What in your view is key when developing something new?
“How you think. It is best to not focus on new technology’s limitations, it is much better to look at the possibilities and exploiting the unique advantages it can provide. The speedometer rings in the Mini Cooper are iconic. The ring itself is simple in geometry but you need all axis printing inside and out. It is relatively small and well defined so you know exactly what paint is on the material and is exactly the same and he has the right feeling and positioning to find out if it works.”
What is key in your opinion to the successful development of new business?
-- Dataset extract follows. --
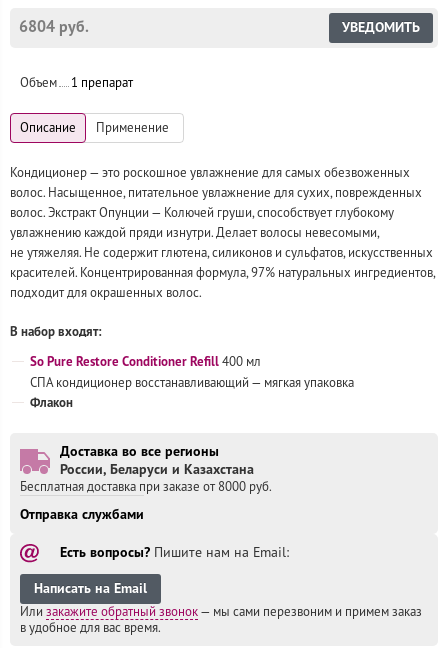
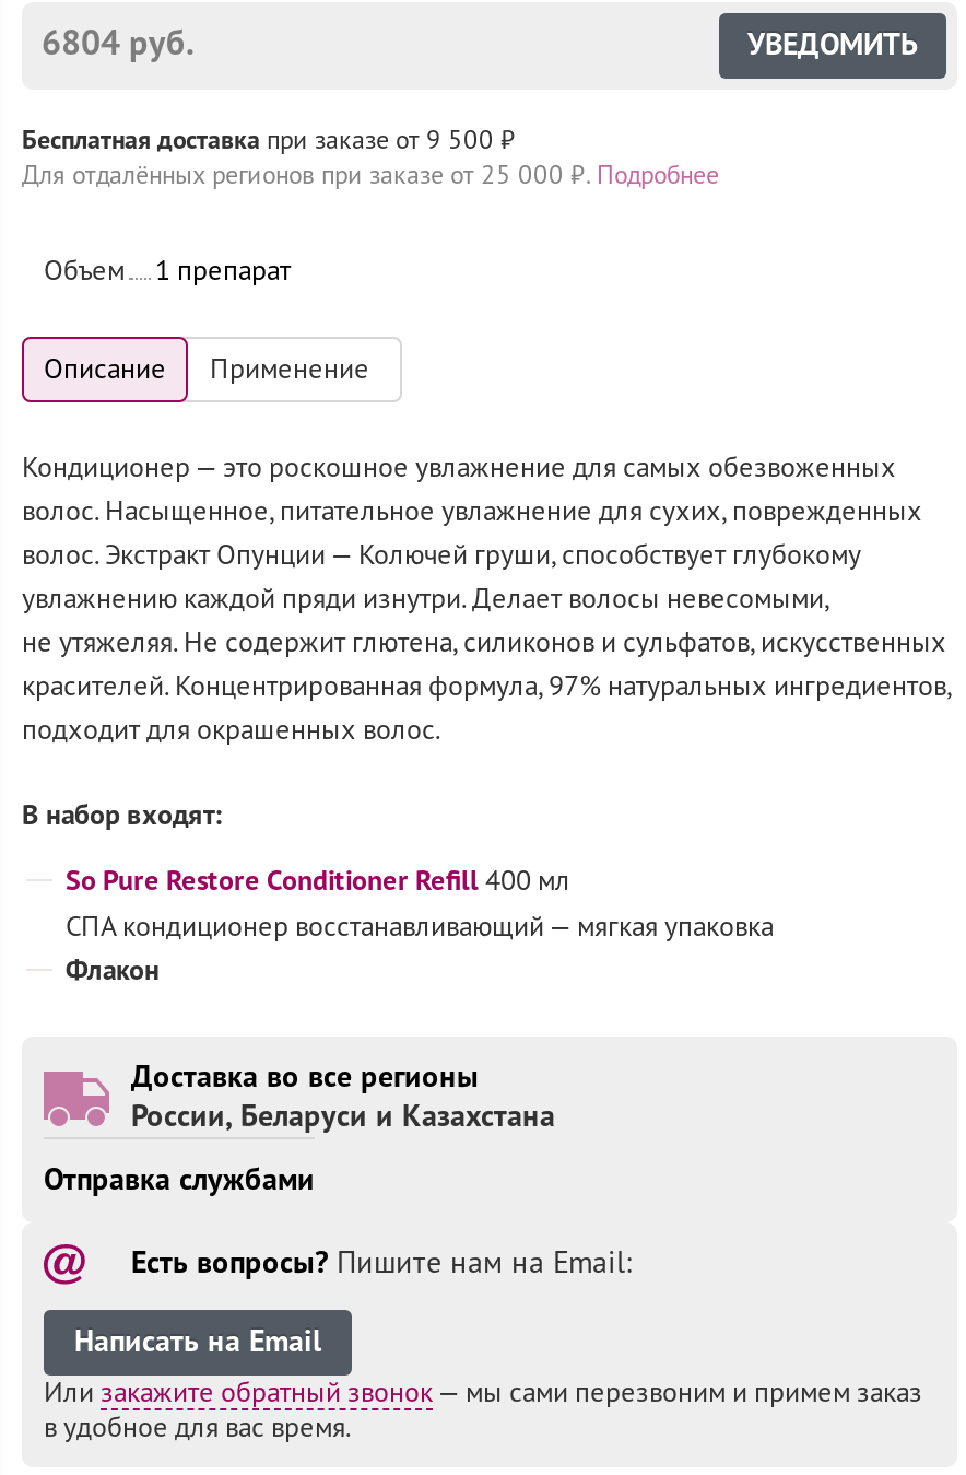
none -> [22,125,719,190] Бесплатная доставка при заказе от 9 500 ₽ | Для отдалённых регионов при заказе от 25 000 ₽. Подробнее
moved [10,76,435,478] -> [22,256,951,1134]: Объем | 1 препарат | Кондиционер — это роскошное увлажнение для самых обезвоженных | ... | Доставка во все регионы | России, Беларуси и Казахстана
[20,480,272,494] Бесплатная доставка при заказе от 8000 руб. -> none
“Finding the right people and partners. When you start a new business – you find someone to look at the possibilities instead of thinking of every reason not to try something new. Solve problems, take time, and make new possibilities! There are now a huge number of ideas to develop into the future.
Today, we produce the electronics for charging system for cars – you wouldn’t necessarily think that Heidelberg would do this – we also produce converters for solar cells – we produce parts for keys for cars. If someone is interested in developing the Omnifire robotics to be used elsewhere then I am sure we would be happy to help.
But first we must focus on automotive and we have some great meetings coming up with some famous brands who are under pressure to find new ways to decorate cars and personalise them and we can help”!
What has helped you internally to develop this non-paper based printing technology?
“Essentially leadership. The mindset of the (Heidelberg) board has changed towards developing new technology and this has helped tremendously. All the automotive industry is on the way to try to think about how to make the car more interesting for customers as this makes sense as it is a saturated market. You no longer buy a car because of its reliability. All cars are now reliable. So you need something new to differentiate, so a solution that can help the customer make a statement about themselves is popular, it has value. The automotive industry is now on the way to find out how to individualise whilst still mass producing and I think Omnifire has a key role to play in the future.”
I spoke personally with many delegates at the event and whilst their needs were quite varied their interest in digital, and Omnifire, in particular, was high. I am sure that we will see further development for industrial inkjet as it continues to take its particular road trip into the automotive industry.